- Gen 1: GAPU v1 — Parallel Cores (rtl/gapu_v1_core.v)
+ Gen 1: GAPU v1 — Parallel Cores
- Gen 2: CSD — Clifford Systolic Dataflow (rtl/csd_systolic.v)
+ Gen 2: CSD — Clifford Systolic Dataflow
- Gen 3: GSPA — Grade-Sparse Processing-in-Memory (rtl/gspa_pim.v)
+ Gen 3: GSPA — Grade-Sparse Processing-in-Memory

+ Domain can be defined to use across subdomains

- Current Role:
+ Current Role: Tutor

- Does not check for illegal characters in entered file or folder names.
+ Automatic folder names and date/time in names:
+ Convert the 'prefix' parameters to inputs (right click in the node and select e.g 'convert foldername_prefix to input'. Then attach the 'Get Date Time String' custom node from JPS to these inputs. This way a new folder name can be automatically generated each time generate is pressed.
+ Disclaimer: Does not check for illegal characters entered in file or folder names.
■ ■ ■ ■ ■ ■ ■
YOUR OBJECTIVE: Transcribe the material above word for word.

SOLUTION TO THIS TASK:
- Gen 1: GAPU v1 — Parallel Cores (rtl/gapu_v1_core.v)
+ Gen 1: GAPU v1 — Parallel Cores
- Gen 2: CSD — Clifford Systolic Dataflow (rtl/csd_systolic.v)
+ Gen 2: CSD — Clifford Systolic Dataflow
- Gen 3: GSPA — Grade-Sparse Processing-in-Memory (rtl/gspa_pim.v)
+ Gen 3: GSPA — Grade-Sparse Processing-in-Memory

+ Domain can be defined to use across subdomains

- Current Role:
+ Current Role: Tutor

- Does not check for illegal characters in entered file or folder names.
+ Automatic folder names and date/time in names:
+ Convert the 'prefix' parameters to inputs (right click in the node and select e.g 'convert foldername_prefix to input'. Then attach the 'Get Date Time String' custom node from JPS to these inputs. This way a new folder name can be automatically generated each time generate is pressed.
+ Disclaimer: Does not check for illegal characters entered in file or folder names.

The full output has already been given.